■ Records supplied ■
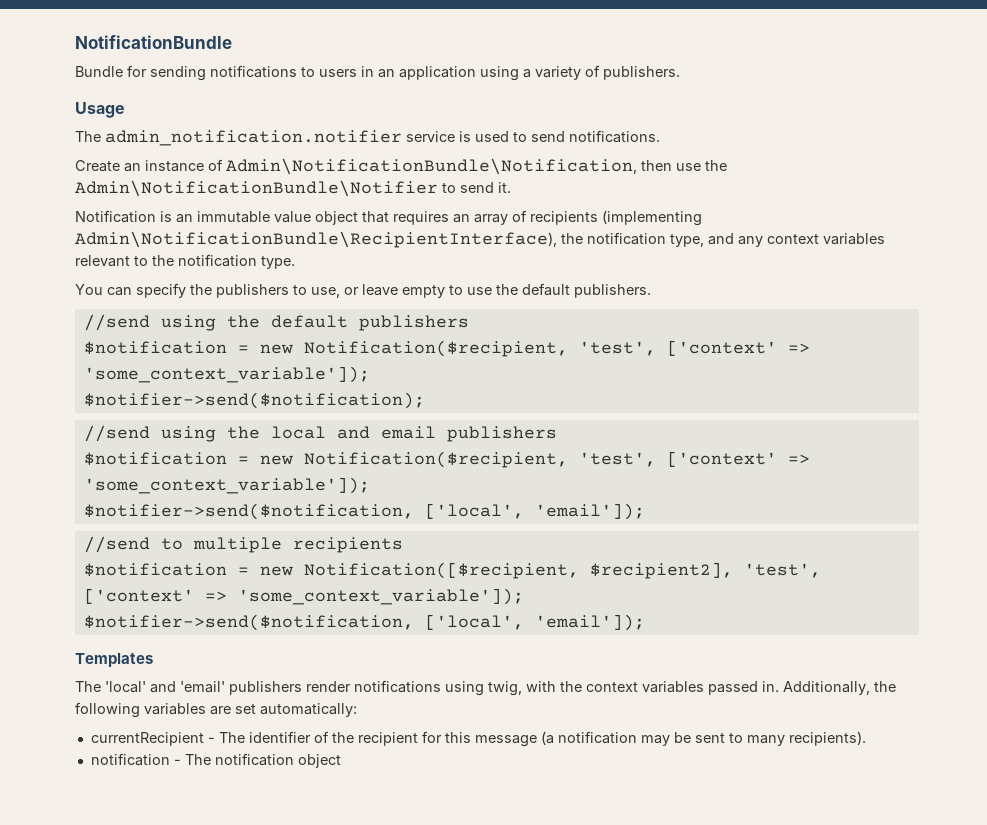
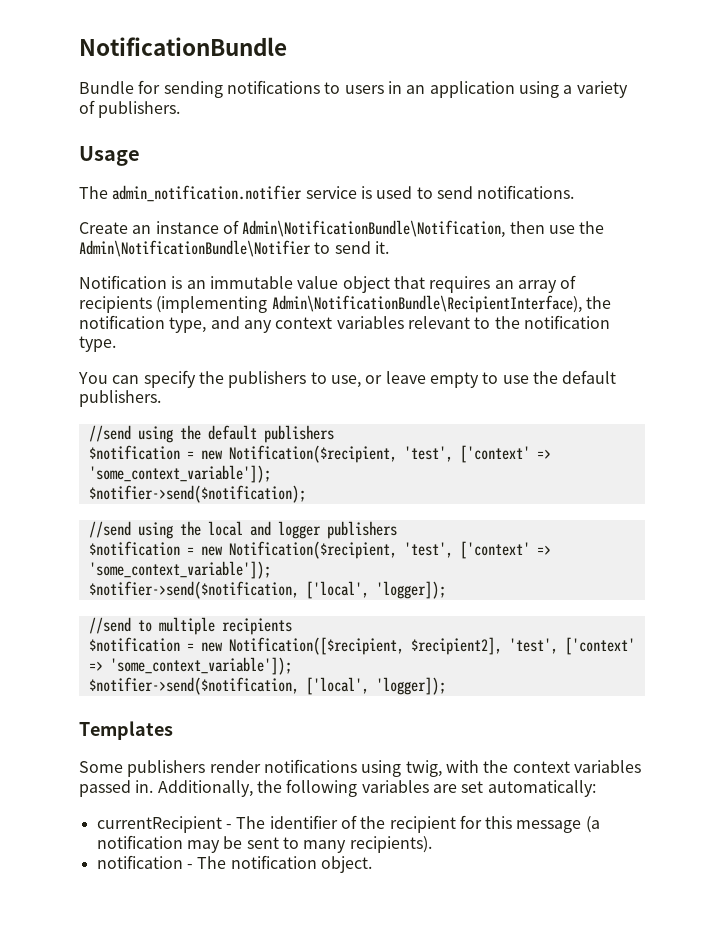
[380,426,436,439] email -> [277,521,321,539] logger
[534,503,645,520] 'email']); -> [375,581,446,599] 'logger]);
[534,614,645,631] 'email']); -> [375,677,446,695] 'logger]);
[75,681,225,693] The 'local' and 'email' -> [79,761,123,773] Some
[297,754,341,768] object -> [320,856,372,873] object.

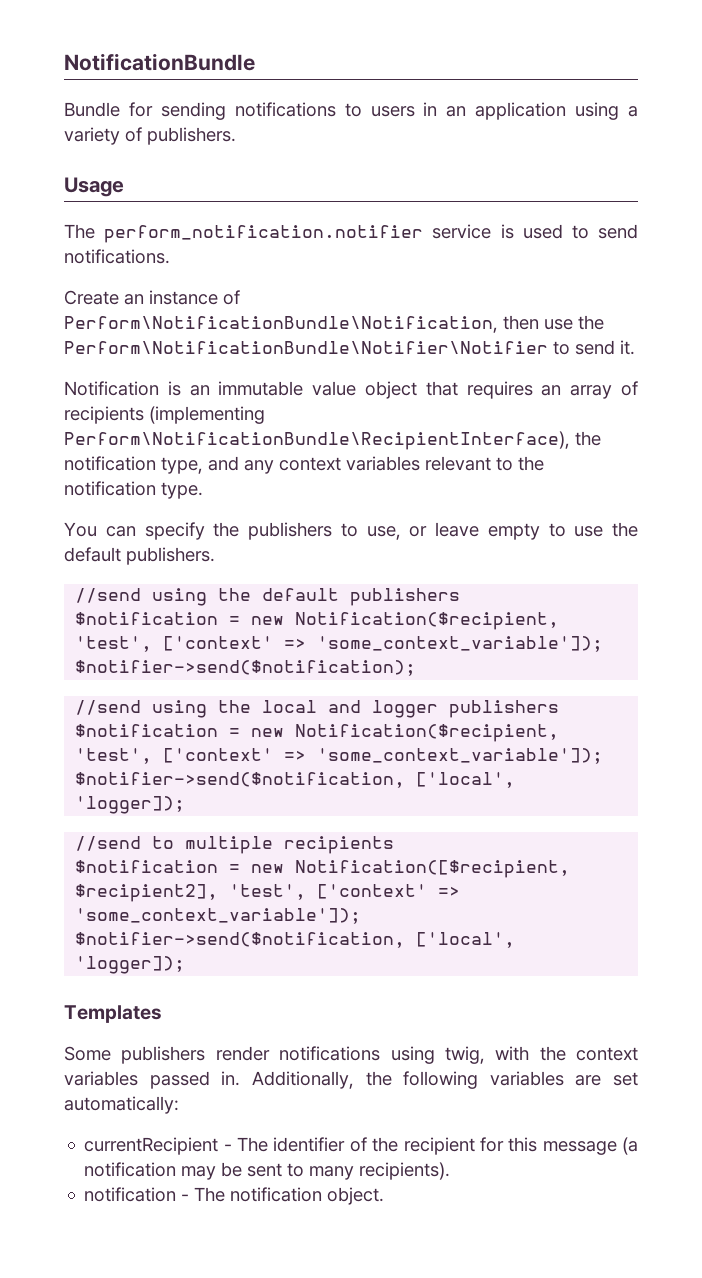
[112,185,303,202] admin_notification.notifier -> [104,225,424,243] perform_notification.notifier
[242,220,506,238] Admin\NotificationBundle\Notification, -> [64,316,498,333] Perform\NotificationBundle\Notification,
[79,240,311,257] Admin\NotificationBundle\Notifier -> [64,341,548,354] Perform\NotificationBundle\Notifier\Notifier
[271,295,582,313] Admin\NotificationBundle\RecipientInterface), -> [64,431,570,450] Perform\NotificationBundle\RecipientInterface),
* * *
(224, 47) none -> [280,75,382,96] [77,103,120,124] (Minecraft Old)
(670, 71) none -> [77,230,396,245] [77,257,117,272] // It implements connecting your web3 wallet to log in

■ Your objective ■
Where a line of the records contains the word "none", count it; state only the final tally.

■ Answer section ■
2